Cattedrale vi propone la prefazione al libro a cura di Romana Petri, per gentile concessione dell’editore.


Romana Petri

Non mi stupirei se scoprissi che il Nobel portoghese, José Saramago, avesse letto «Il geranio» di Flannery O’Connor prima di scrivere La caverna. In fondo si tratta di due vecchi che avevano la loro vita lontano dalla città, e che le loro figlie hanno sradicato per portarli a vivere all’inferno. Nel primo caso, in uno di quegli appartamenti un po’ periferici fatti di tanti piani e tanti lunghissimi corridoi con una porta dietro l’altra, nel secondo, addirittura in una casa dentro un centro commerciale. Un vecchio, in questi casi, su qualcosa deve fissarsi, e quello di O’Connor sceglie un vaso di geranio che non è nemmeno suo. Sta sul davanzale di una finestra di fronte. Quella pianta racchiude il suo passato, diventa il suo passato. Dunque tutto.

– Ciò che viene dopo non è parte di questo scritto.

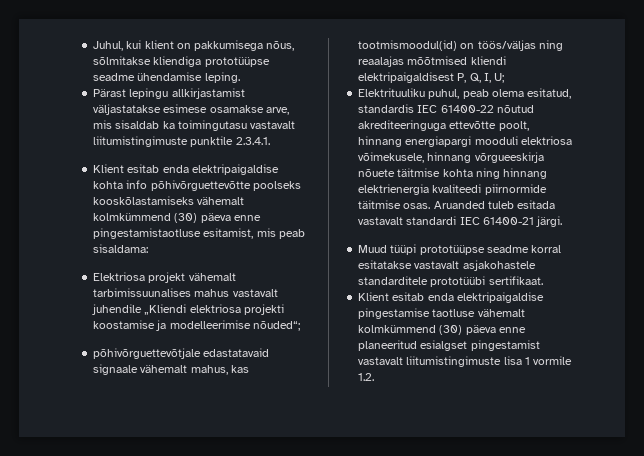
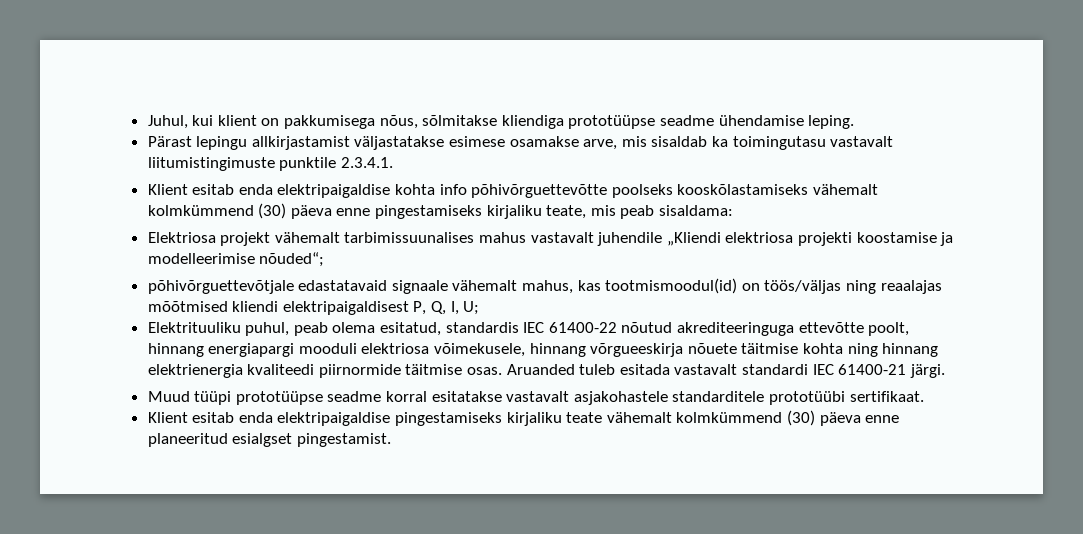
- Klient esitab enda elektripaigaldise kohta info põhivõrguettevõtte poolseks kooskõlastamiseks vähemalt kolmkümmend (30) päeva enne pingestamistaotluse esitamist, mis peab sisaldama:
+ Klient esitab enda elektripaigaldise kohta info põhivõrguettevõtte poolseks kooskõlastamiseks vähemalt kolmkümmend (30) päeva enne pingestamiseks kirjaliku teate, mis peab sisaldama:
- Klient esitab enda elektripaigaldise pingestamise taotluse vähemalt kolmkümmend (30) päeva enne planeeritud esialgset pingestamist vastavalt liitumistingimuste lisa 1 vormile 1.2.
+ Klient esitab enda elektripaigaldise pingestamiseks kirjaliku teate vähemalt kolmkümmend (30) päeva enne planeeritud esialgset pingestamist.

La vecchiaia può essere fragile come un vaso di coccio. E i figli che scelgono, di certo in buona fede, per i loro anziani genitori, possono commettere danni pericolosi. Non è normale guardare tutto il giorno un geranio. E non è normale sentirsi morire quando un colpo di vento lo fa cadere e laggiù, nel cortile, non ne restano che le radici a spuntare dalla terra. Ma non lo è per i figli; lo è invece per quei vecchi che sono stati trascinati via da una stabilità mentale. Si pensa sempre che per un anziano l’assistenza sia tutto.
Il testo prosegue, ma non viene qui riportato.